-- Input for this task follows --
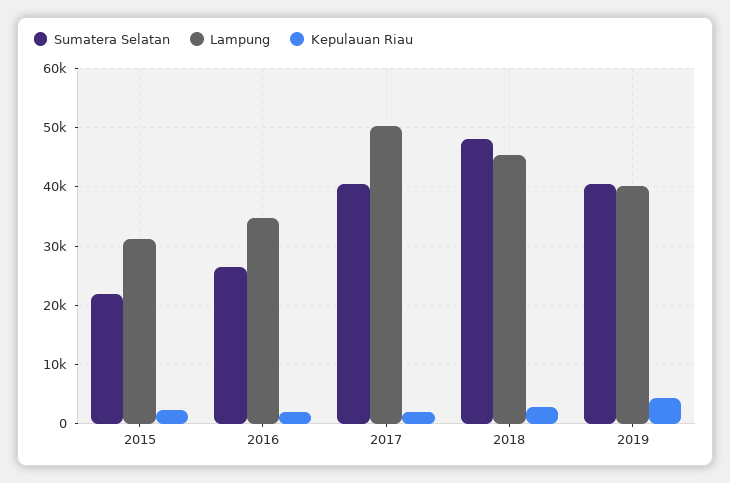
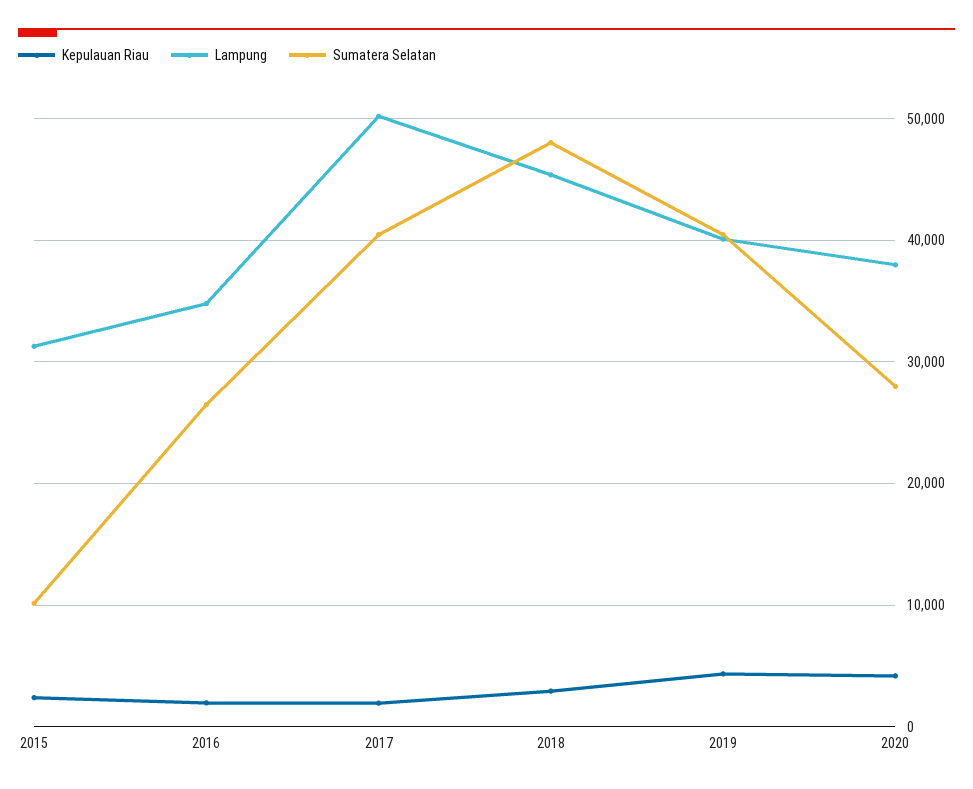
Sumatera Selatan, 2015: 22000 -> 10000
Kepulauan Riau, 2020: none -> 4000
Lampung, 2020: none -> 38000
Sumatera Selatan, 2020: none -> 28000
-- Input for this task concluded --
-- Input for this task follows --
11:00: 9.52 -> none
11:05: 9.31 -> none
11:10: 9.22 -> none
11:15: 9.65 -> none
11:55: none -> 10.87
-- Input for this task concluded --
-- Input for this task follows --
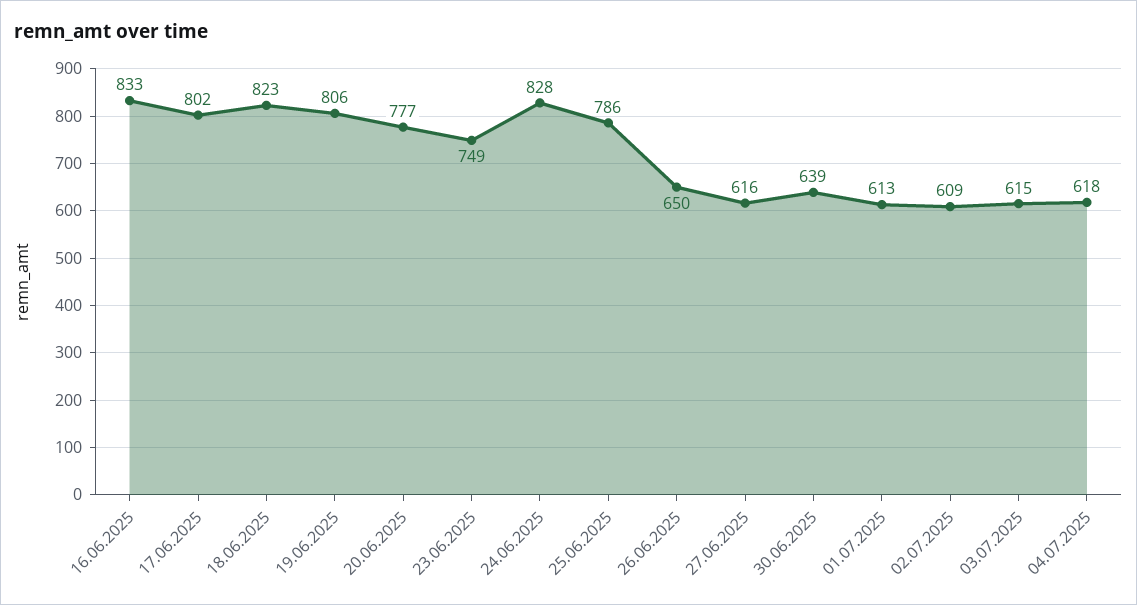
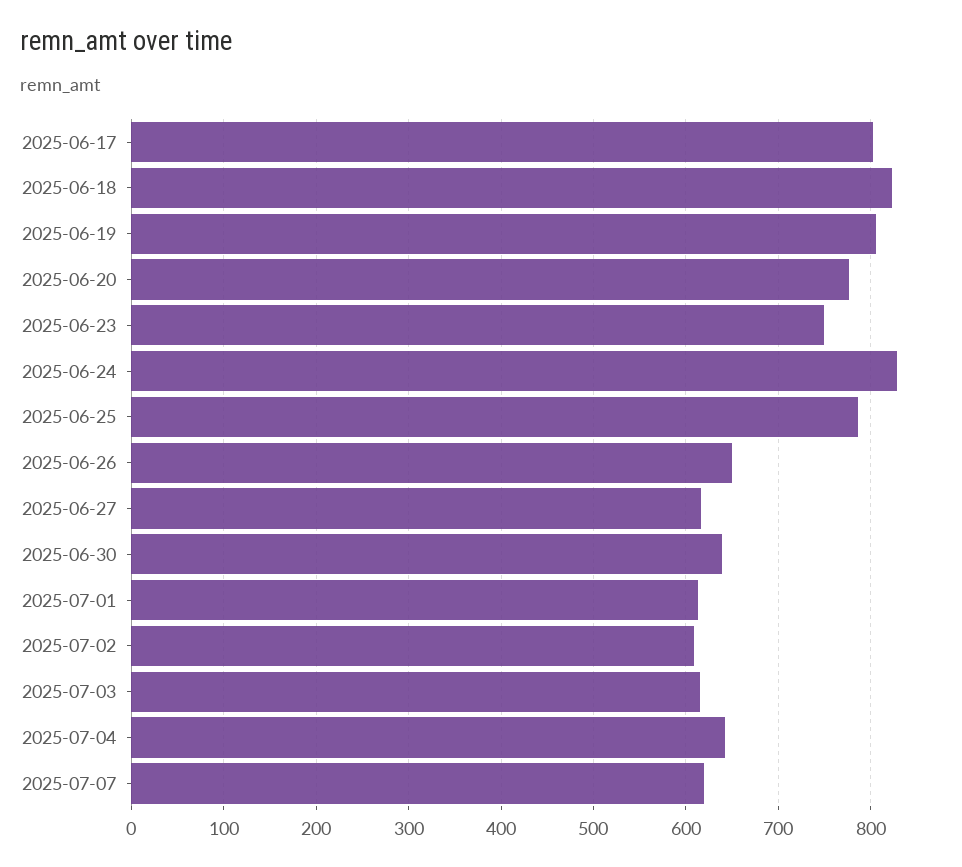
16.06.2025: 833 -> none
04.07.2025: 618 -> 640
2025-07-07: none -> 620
-- Input for this task concluded --
* [What you should do]: Using the listing above, return word for word each line from the one that has "Lampung, 2020: none -> 38000" through the one that has "Sumatera Selatan, 2020: none -> 28000", and no line outside that range.

* [Exercise solution]:
Lampung, 2020: none -> 38000
Sumatera Selatan, 2020: none -> 28000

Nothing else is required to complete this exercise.